0

I have a simple linear model (earnings ~ age), and I want to test if the coefficient on age is significantly different for separate subgroups in my data (those with a bachelor's degree, and those without) in r, with the null hypothesis that 'coefficient(age_bachelor=0) = coefficient(age_bachelor=1'.

I created the following two models:

lm1 = lm(earnings ~ age, data=subset(mydata, bachelor==0))  

lm2 = lm(earnings ~ age, data=subset(mydata, bachelor==1))
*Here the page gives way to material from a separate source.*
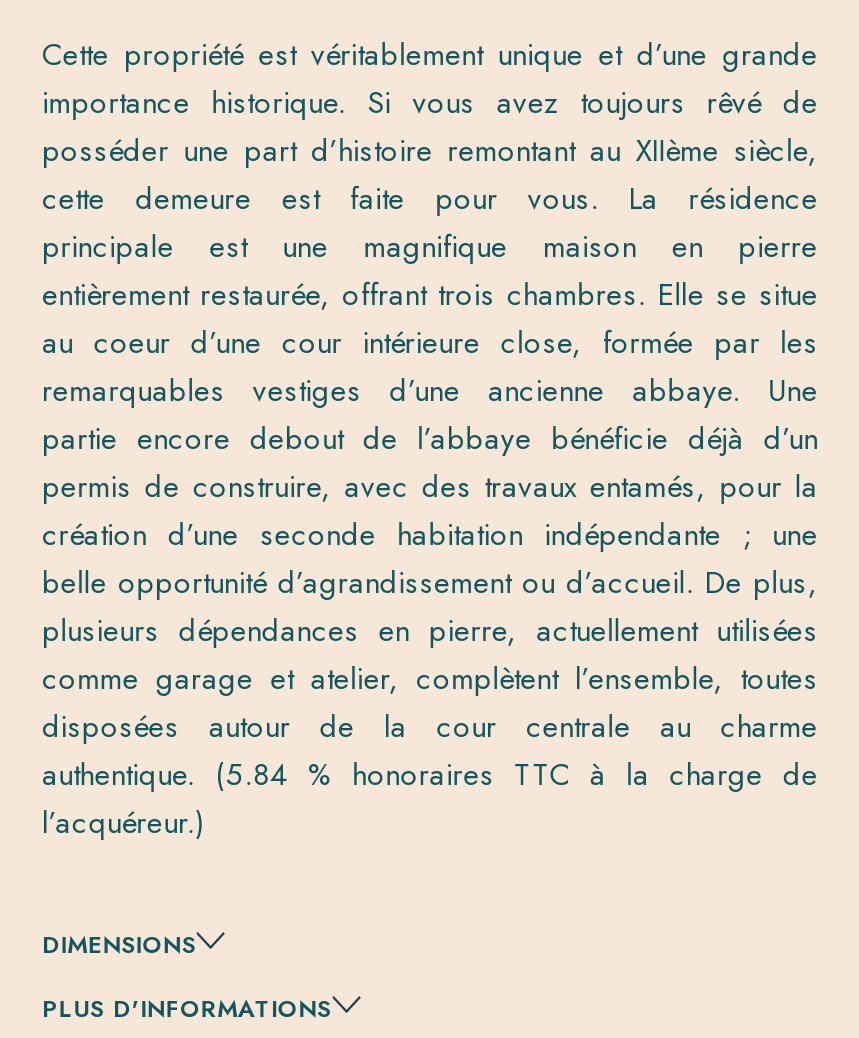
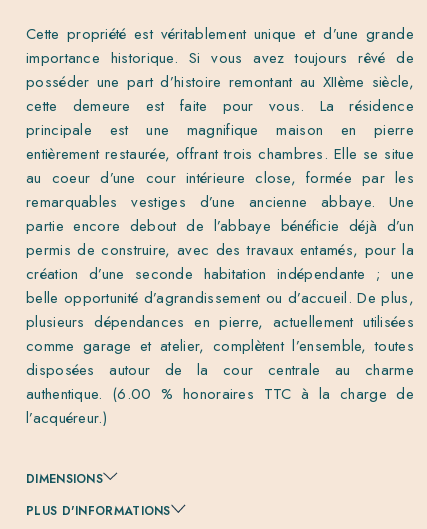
- authentique. (5.84 % honoraires TTC à la charge de
+ authentique. (6.00 % honoraires TTC à la charge de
How do I test if the coefficients of age between the two models are significantly different?

kjetil b halvorsen
  • 63,378
  • 26
  • 142
  • 467
  • Its usually better to fit a joint model with an interaction term, see [Separate Models vs Flags in the same model](https://stats.stackexchange.com/questions/373890/separate-models-vs-flags-in-the-same-model) – kjetil b halvorsen Oct 07 '21 at 18:58

1 Answers1

2

I was going to answer in comments, but:

lm(earnings ~ age*bachelor, data=mydata)

and look at the p-value for the interaction coefficient.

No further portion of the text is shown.